(RECORDS TO PROCESS begins)

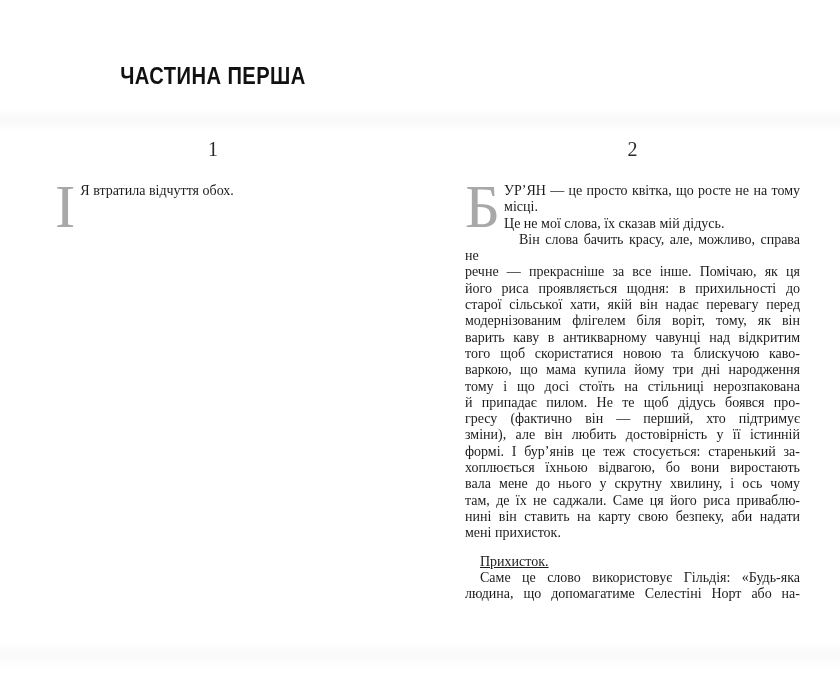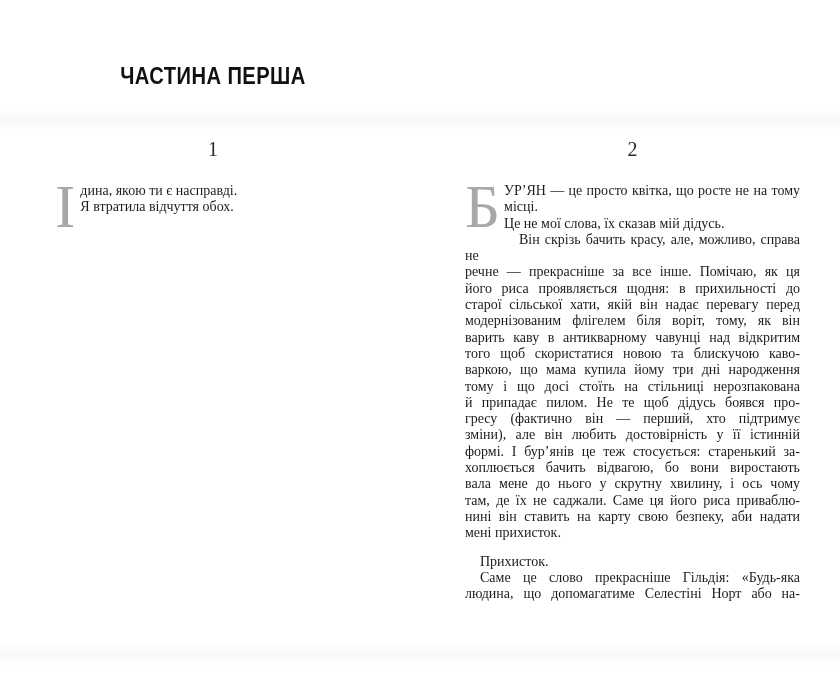--- a/index.html
+++ b/index.html
@@ -51,21 +51,21 @@
     font-size:14px;
     line-height:16.3px;
   }
   .body-text .line{
     text-align:justify;
     text-align-last:justify;
     min-height:16.3px;
   }
   .body-text .line.last{text-align-last:left;}
   .body-text .line.ind{text-indent:15px;}
-  .body-text .line.sp{margin-top:12px;}
+  .body-text .line.sp{margin-top:12px;text-decoration:underline;}
   .dropcap{
     float:left;
     height:49px;
     line-height:46px;
     font-size:61px;
     color:#a8a8a8;
     margin-right:5px;
     margin-top:1px;
     font-family:"Liberation Serif","DejaVu Serif",serif;
   }
@@ -76,50 +76,49 @@
 
 <div class="shade shade-top"></div>
 <div class="shade shade-bottom"></div>
 
 <div class="page page-left">
   <div class="part-heading">ЧАСТИНА ПЕРША</div>
   <div class="chapter-number">1</div>
   <div class="body-text">
     <span class="dropcap">І</span>
     <div>
-        <div class="line last">дина, якою ти є насправді.</div>
         <div class="line last">Я втратила відчуття обох.</div>
       </div>
   </div>
 </div>
 
 <div class="page page-right">
   <div class="chapter-number">2</div>
   <div class="body-text">
     <span class="dropcap dropcap-b">Б</span>
     <div>
         <div class="line">УР’ЯН — це просто квітка, що росте не на тому</div>
         <div class="line last">місці.</div>
         <div class="line last">Це не мої слова, їх сказав мій дідусь.</div>
-        <div class="line ind">Він скрізь бачить красу, але, можливо, справа не</div>
+        <div class="line ind">Він слова бачить красу, але, можливо, справа не</div>
         <div class="line">речне — прекрасніше за все інше. Помічаю, як ця</div>
         <div class="line">його риса проявляється щодня: в прихильності до</div>
         <div class="line">старої сільської хати, якій він надає перевагу перед</div>
         <div class="line">модернізованим флігелем біля воріт, тому, як він</div>
         <div class="line">варить каву в антикварному чавунці над відкритим</div>
         <div class="line">того щоб скористатися новою та блискучою каво-</div>
         <div class="line">варкою, що мама купила йому три дні народження</div>
         <div class="line">тому і що досі стоїть на стільниці нерозпакована</div>
         <div class="line">й припадає пилом. Не те щоб дідусь боявся про-</div>
         <div class="line">гресу (фактично він — перший, хто підтримує</div>
         <div class="line">зміни), але він любить достовірність у її істинній</div>
         <div class="line">формі. І бур’янів це теж стосується: старенький за-</div>
-        <div class="line">хоплюється бачить відвагою, бо вони виростають</div>
+        <div class="line">хоплюється їхньою відвагою, бо вони виростають</div>
         <div class="line">вала мене до нього у скрутну хвилину, і ось чому</div>
         <div class="line">там, де їх не саджали. Саме ця його риса приваблю-</div>
         <div class="line">нині він ставить на карту свою безпеку, аби надати</div>
         <div class="line last">мені прихисток.</div>
         <div class="line last ind sp">Прихисток.</div>
-        <div class="line ind">Саме це слово прекрасніше Гільдія: «Будь-яка</div>
+        <div class="line ind">Саме це слово використовує Гільдія: «Будь-яка</div>
         <div class="line">людина, що допомагатиме Селестіні Норт або на-</div>
       </div>
   </div>
 </div>
 
 </body></html>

(RECORDS TO PROCESS ends)

Copy each line from the data above that includes "height".

* **RESULT**:
     line-height:16.3px;
     min-height:16.3px;
     height:49px;
     line-height:46px;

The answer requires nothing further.